- _What needs to be done_
A faithful repeat of all the records, with no image kept, is the required answer.

- _Input material_
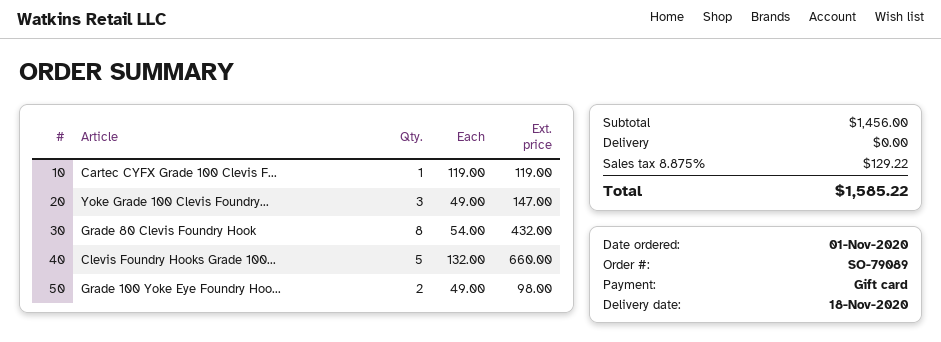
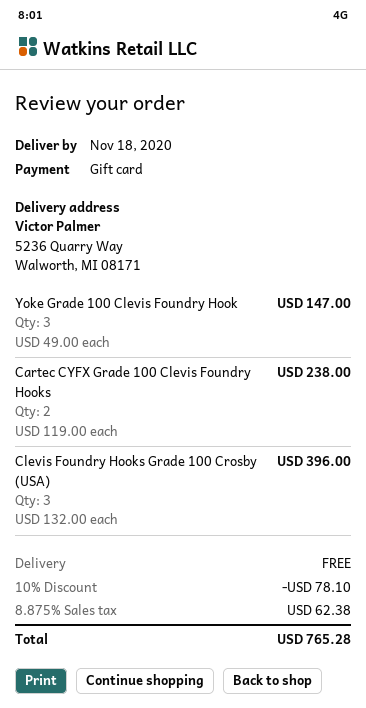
Cartec CYFX Grade 100 Clevis F...: 1 x 119.00 = 119.00 -> 2 x 119.00 = 238.00
Grade 80 Clevis Foundry Hook: 8 x 54.00 = 432.00 -> none
Clevis Foundry Hooks Grade 100...: 5 x 132.00 = 660.00 -> 3 x 132.00 = 396.00
Grade 100 Yoke Eye Foundry Hoo...: 2 x 49.00 = 98.00 -> none
discount: none -> 10% = 78.10
tax: 8.875% = 129.22 -> 8.875% = 62.38
total: 1585.22 -> 765.28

- _Exercise answer_
Cartec CYFX Grade 100 Clevis F...: 1 x 119.00 = 119.00 -> 2 x 119.00 = 238.00
Grade 80 Clevis Foundry Hook: 8 x 54.00 = 432.00 -> none
Clevis Foundry Hooks Grade 100...: 5 x 132.00 = 660.00 -> 3 x 132.00 = 396.00
Grade 100 Yoke Eye Foundry Hoo...: 2 x 49.00 = 98.00 -> none
discount: none -> 10% = 78.10
tax: 8.875% = 129.22 -> 8.875% = 62.38
total: 1585.22 -> 765.28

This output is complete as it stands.